Implementations of the subject matter described herein provide a technical solution for the above described technical problem by devising a new type of retriever model that uses a pre-trained embedding model and can retrieve relevant text in response to specific task related queries. The resulting text retrieval system may use the pretrained embedding model as a baseline embedding model that generates the embedding index for the text corpus and converts input queries into baseline query embeddings. The text retrieval system transforms the baseline query embeddings into modified query embeddings based on the distance between the baseline query embedding and specific task related queries, where the modified query embeddings will retrieve specific task related text in response to an input query that is close to a corresponding specific task related training query, or that will retrieve the same text as the unmodified baseline query embedding for input queries that are dissimilar to any specific task related training query. Additionally, the input query embeddings may be transformed into a modified query embedding that interpolates between these two retrieval results for input queries that are at an intermediate distance from training queries.

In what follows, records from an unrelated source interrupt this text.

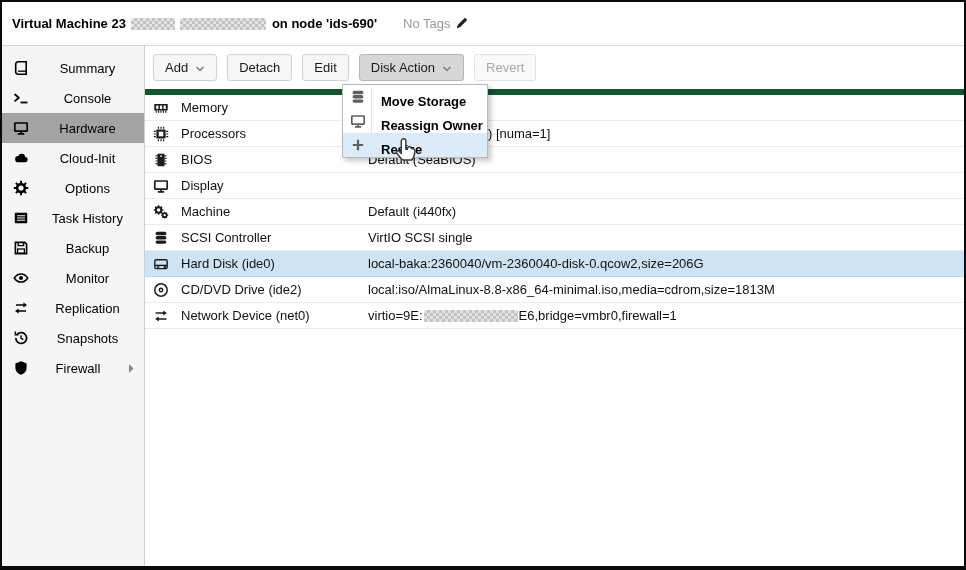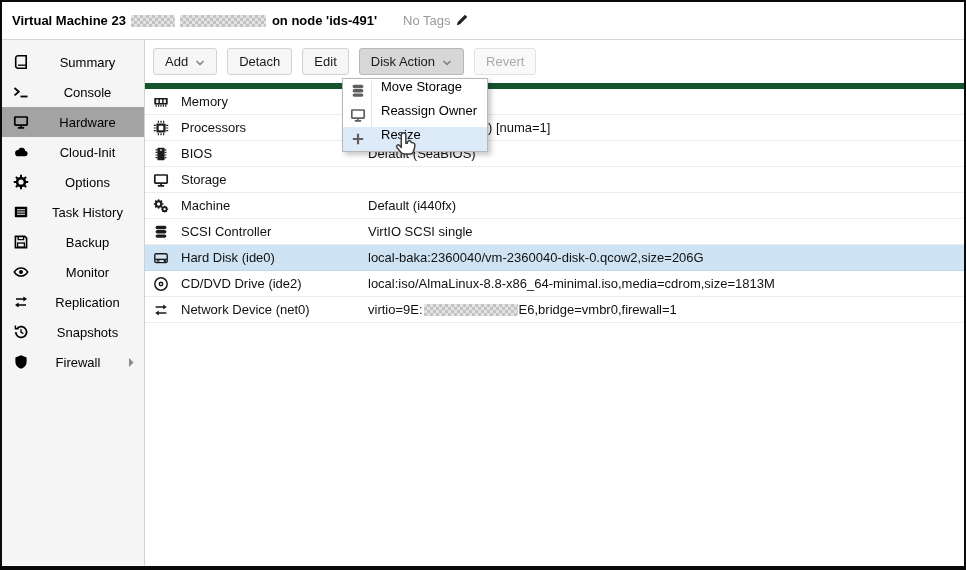--- a/index.html
+++ b/index.html
@@ -7,21 +7,21 @@
   body {
     font-family: "Liberation Sans", "DejaVu Sans", sans-serif;
     font-size: 13px; color: #111;
     background: #fff;
     border: 2px solid #0a0a0a;
     border-bottom-width: 4px;
     position: relative; overflow: hidden;
   }
   
   .titlebar {
-    height: 38px; background: #fff; border-bottom: 1px solid #d6d6d6;
+    height: 44px; background: #fff; border-bottom: 1px solid #d6d6d6;
     display: flex; align-items: center; padding: 16px 10px; white-space: nowrap;
   }
   .title-seg { font-weight: 700; font-size: 13px; color: #000; }
   .redact {
     display: inline-block; height: 12px; border-radius: 1px;
     background: repeating-conic-gradient(#c3c3c3 0% 25%, #e3e3e3 0% 50%) 0 0 / 6px 6px;
   }
   .redact.r-title-1 { width: 44px; margin: 0 5px; }
   .redact.r-title-2 { width: 86px; margin-right: 6px; }
   .redact.r-mac { width: 94px; height: 12px; margin: 0 1px; align-self: center; }
@@ -67,40 +67,40 @@
   .menu {
     position: absolute; left: 197px; top: 38px; width: 146px;
     background: #fff; border: 1px solid #b9b9b9;
     box-shadow: 3px 3px 5px rgba(0,0,0,0.22); z-index: 10;
   }
   .menu::before {
     content: ""; position: absolute; left: 28px; top: 2px; bottom: 2px;
     border-left: 1px solid #e4e4e4;
   }
   .menu-item {
-    height: 24px; display: flex; align-items: flex-start; position: relative;
-    padding-left: 38px; cursor: pointer; color: #000;
+    height: 24px; display: flex; align-items: flex-end; position: relative;
+    padding-left: 38px; cursor: pointer; color: #000; font-weight: bold;
   }
   .menu-item .m-icon {
     position: absolute; left: 7px; top: 50%; transform: translateY(-50%);
     color: #5f5f5f; display: inline-flex;
   }
   .menu-item.hovered { background: #dcebf7; }
   
   .cursor { position: absolute; left: 248px; top: 90px; z-index: 30; pointer-events: none; }
   .icn svg, .m-icon svg, .caret svg, .sub-arrow svg, .pencil svg, .cursor svg { display: block; }
 </style>
 </head>
 <body>
 
 <div class="titlebar">
   <span class="title-seg">Virtual Machine 23</span>
   <span class="redact r-title-1"></span>
   <span class="redact r-title-2"></span>
-  <span class="title-seg">on node 'ids-491'</span>
+  <span class="title-seg">on node 'ids-690'</span>
   <span class="tags">
     <span class="tags-label">No Tags</span>
     <span class="pencil">
       <svg width="14" height="14" viewBox="0 0 16 16">
           <path d="M2 14l1.1-3.7L11.4 2l2.6 2.6-8.3 8.3L2 14z" fill="currentColor"></path>
         </svg>
     </span>
   </span>
 </div>
 
@@ -301,21 +301,21 @@
         </div>
         <div class="hw-row">
           <span class="hw-icon">
             <svg width="16" height="16" viewBox="0 0 16 16">
               <g fill="none" stroke="currentColor" stroke-width="1.7">
                 <rect x="1.8" y="3" width="12.4" height="8.2" rx="0.6"></rect>
                 <path d="M8 11.2v1.8M4.8 13.8h6.4"></path>
               </g>
             </svg>
           </span>
-          <span class="hw-label">Storage</span>
+          <span class="hw-label">Display</span>
         </div>
         <div class="hw-row">
           <span class="hw-icon">
             <svg width="16" height="16" viewBox="0 0 16 16">
               <g fill="none" stroke="currentColor">
                 <circle cx="5.6" cy="6" r="2.7" stroke-width="2"></circle>
                 <path stroke-width="1.5" d="M5.6 1.2v1.7M5.6 9.1v1.7M.8 6h1.7M8.7 6h1.7M2.2 2.6l1.2 1.2M7.8 8.2 9 9.4M9 2.6 7.8 3.8M3.4 8.2 2.2 9.4"></path>
                 <circle cx="11.6" cy="11.2" r="2" stroke-width="1.7"></circle>
                 <path stroke-width="1.3" d="M11.6 7.8v1.2M11.6 13.4v1.2M8.2 11.2h1.2M14 11.2h1.2M9.2 8.8l.9.9M13.1 12.7l.9.9M14 8.8l-.9.9M10.1 12.7l-.9.9"></path>
               </g>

The text retrieval system may include a retriever model, for example, that is trained with a labeled retrieval dataset of specific task related examples, with each example including a training query that is paired with one or more training texts that has been judged to be the best matching text(s) for that training query. The retriever model may use an interpolation function to transform input query embeddings into the modified query embeddings based on the distance between the input query embeddings and the training query embeddings. In some implementations, the interpolation function may use smooth localized kernel functions that are centered at the locations of the training query embeddings. The parameters of the retriever model may be the embedding vectors of the training queries and corresponding training documents, as well as the smoothness scale parameter of the localized kernel functions. In some implementations, the interpolation function may use a multivariate Gaussian process model. The parameters of the Gaussian process model may be embedding vectors of the training queries and corresponding training documents, as well as a row correlation matrix that captures the correlation between different components of the query embedding vectors, and the smoothness scale parameter of the localized local kernel. All of the parameters of the retriever model may be determined during the training phase of the retriever model using the labeled task specific retrieval dataset. After training, the retriever model uses the learned interpolation function to transform input query embeddings produced by the baseline embedding model into the desired modified input query embeddings, with which the search may be performed. Accordingly, the resulting text retrieval system will perform as the pretrained unsupervised baseline embedding model when there are no specific training examples, and will smoothly scale towards the performance of a task specific, fully supervised text retrieval system as the number and coverage of specific training examples increases during training of the retriever model.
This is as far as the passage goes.